What’s wrong with me? I have a job—I mean, I don’t love it, but it’s not too bad. I have a partner—we have problems, but at least I have someone. I have a few friends too. If I have all of these things, why do I feel so lost, alone and purposeless in the world? If you have ever found yourself anxiously pondering these questions, it may because the life you are living is not the one that you aspire to. Carl Rogers posited that all people have two selves‚ an actual self and an ideal self. Through the process of self-actualization, you work towards achieving your ideal self.

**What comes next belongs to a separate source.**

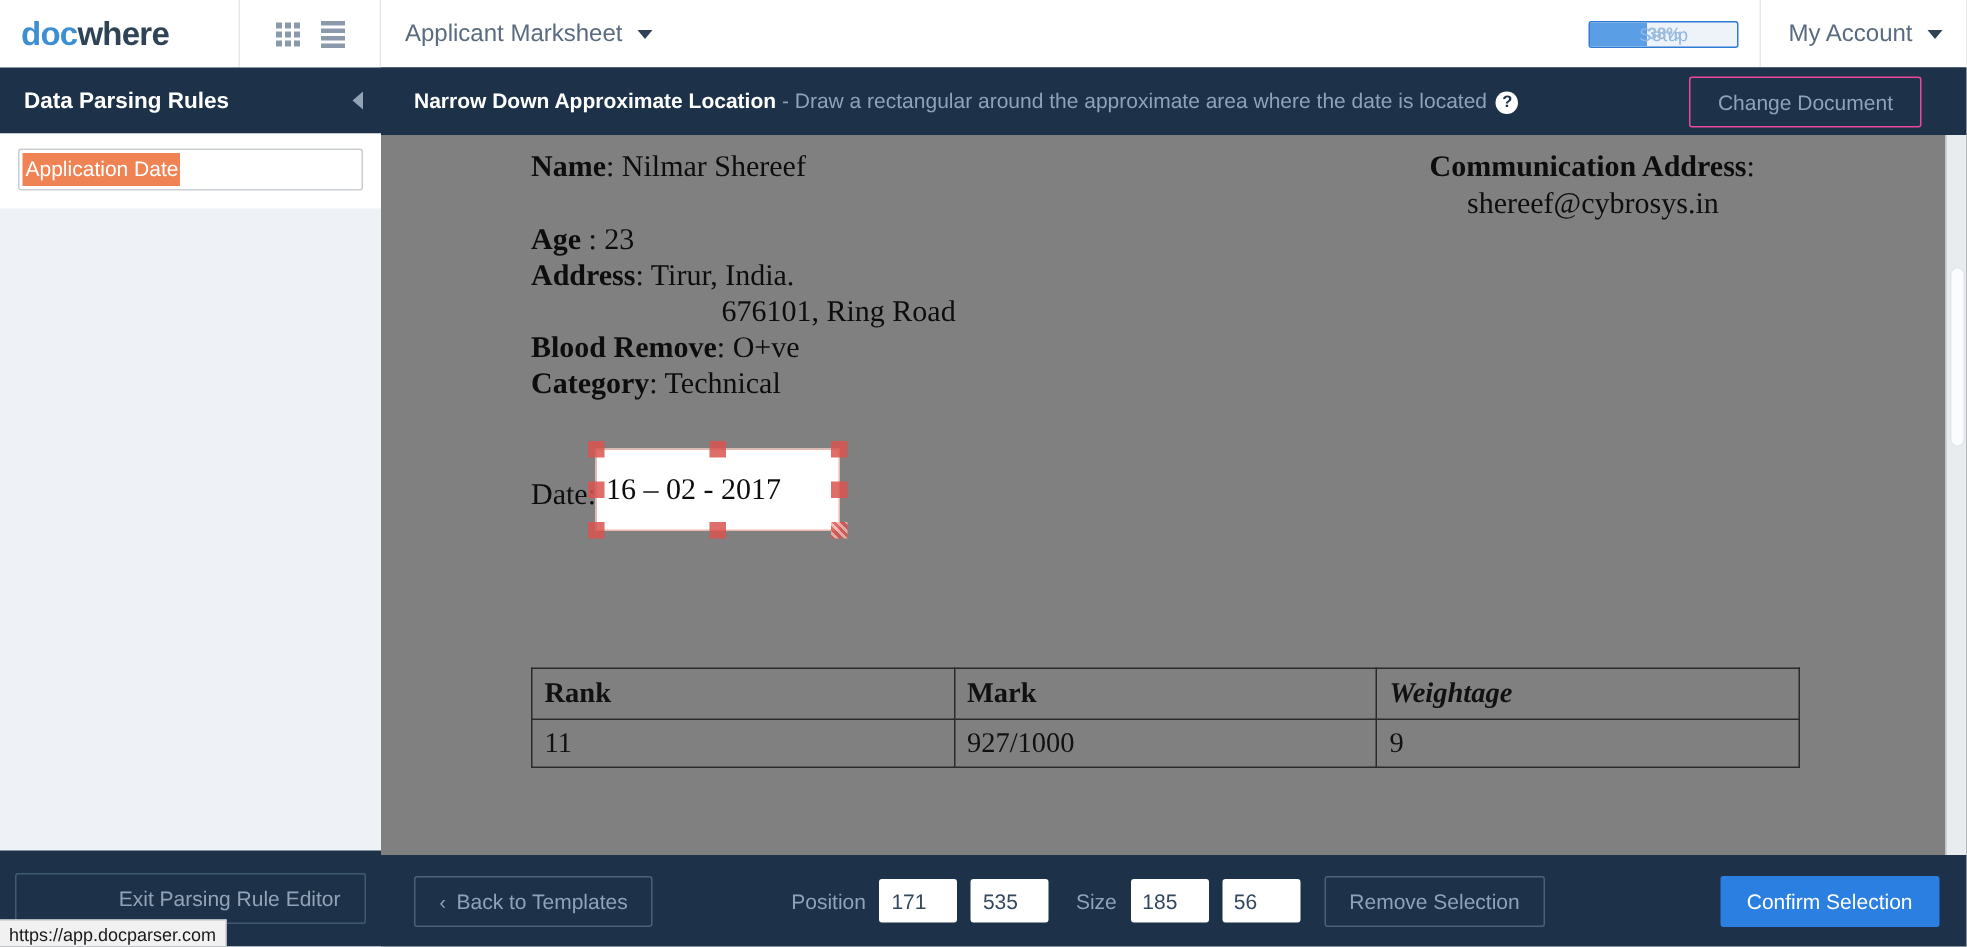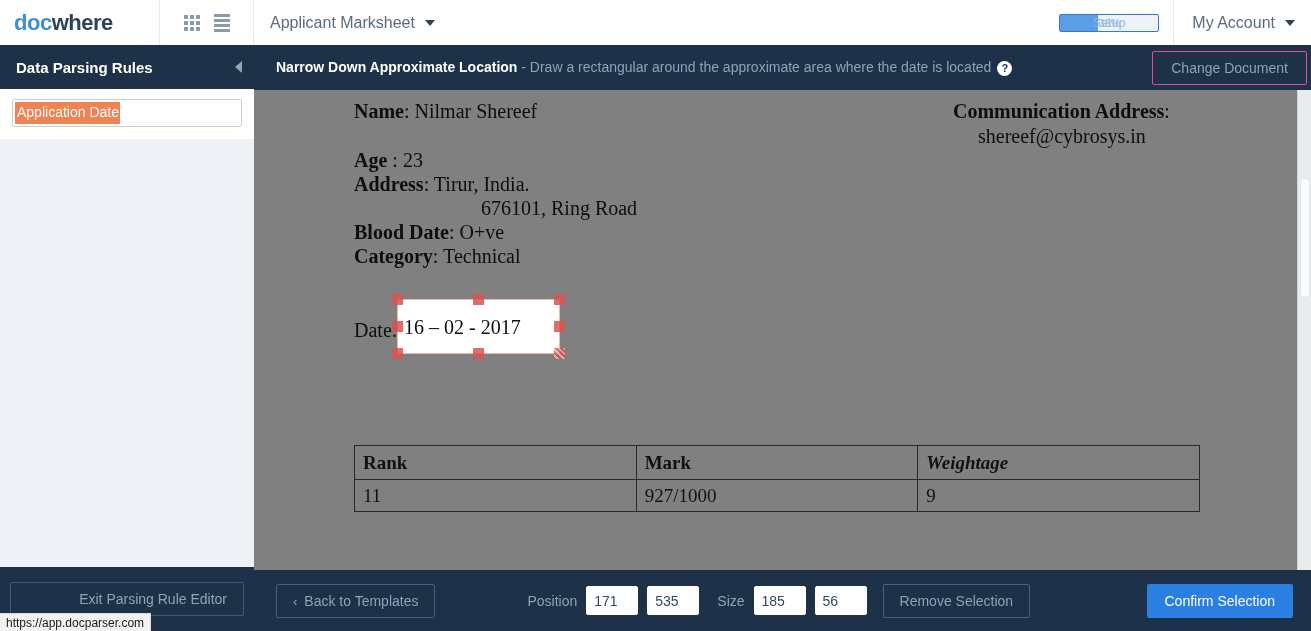"Narrow Down Approximate Location -" .instr-bar { padding: 0 4px 0 22px -> 0 30px 0 22px }
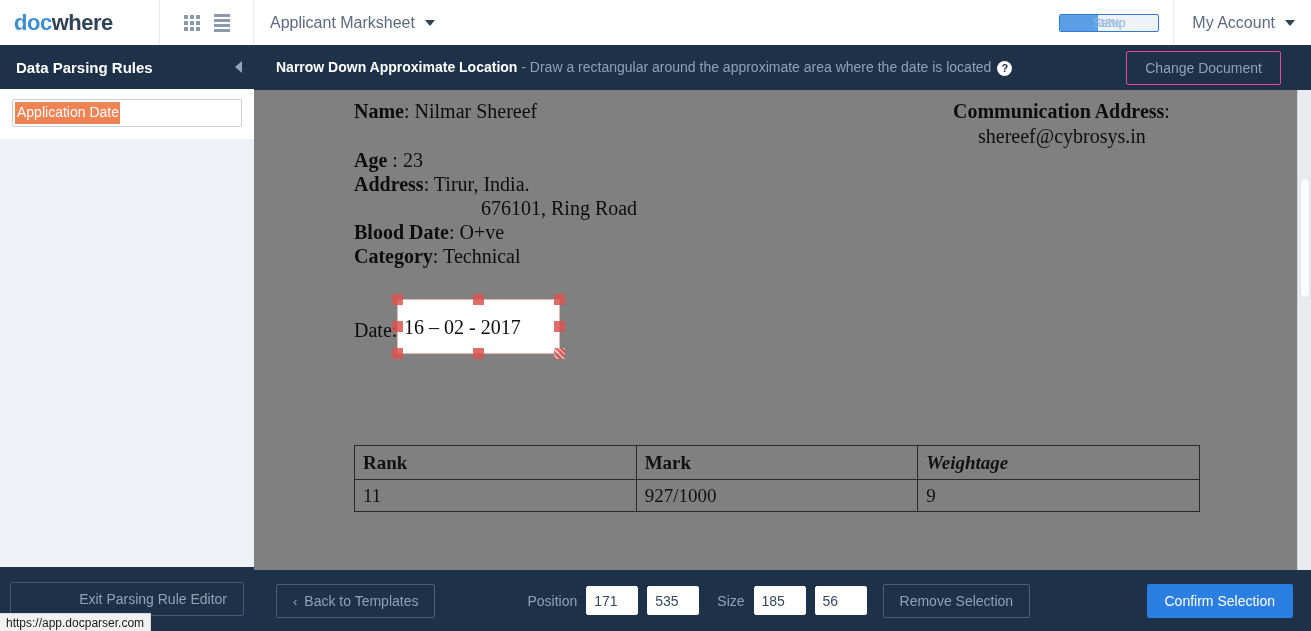"Blood Date" b { text: Date -> Remove }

Let’s take the case of Kathy as an example. She has a great job and her salary allows her to live very comfortably; in fact, she was recently promoted, has a coveted corner office, and exercises considerable creative control in her advertising firm. Kathy has been in a relationship with her boyfriend for years; he recently proposed and she accepted. He earns a generous salary as a corporate attorney and tells her that he can’t wait to have children. Kathy’s friends are so happy for her, but also envy her great catch—a successful, wealthy guy who is ready to commit and become a father. Plus, when they do have children, Kathy’s parents will be able to help out since she lives in her hometown a couple blocks away from them. On the surface, Kathy seems to have it all, which only furthers her confusion at these vague, but increasingly strong, feelings of discontent. She ignores these feelings for as long as possible, but eventually they nag her into action and she decides to start therapy.
Kathy begins therapy and as she presents her so-called perfect life to her therapist, she begins to weep uncontrollably. She begs her therapist to explain what could possibly be the source of her sadness and panicked feelings when she “has it all.” Throughout the course of therapy, Kathy remembers a long lost dream of becoming an English professor and writing a memoir of her international travels. It had been years since she thought of this. She landed an entry level job in an advertising firm after college and starting climbing the ladder quite rapidly. Somewhere along the way, she met a nice man and even though she never felt totally invested in the relationship, he was nice and they had fun, so she stayed with him. Kathy began to recognize that she had allowed her life to simply happen to her, and that it had been years since she had been a real active participant in her life.
Finally, Kathy discovered the source of her anguish—her actual self was not only foreign to her ideal self, it had been years since she had even been able to see her ideal self. With the source of her pain identified, she begins to wonder, “how do I begin moving toward my ideal self again?” Firmly entrenched in her life, used to her money, her companion and comfortable lifestyle, what can she do? Can she walk away from everything? Does she need to walk away from everything in order to become her ideal self? Are there compromises that can be made? These are questions that Kathy and her therapist will work together to tackle on her therapeutic journey. The answers will often be surprising and the work may change her life in ways that are dramatic and—at least in the beginning—quite painful. But isn’t that the roller coaster of life—surprising, full of ups and downs and always changing? In the end, the thing about reconciling your actual self and your ideal self is that the work is never really done. The process of self-actualization is a lifelong one, but it is a journey worth embarking on. As you move closer and closer to your ideal self, you are likely to feel more and more comfortable in your own skin, and that’s always a good thing.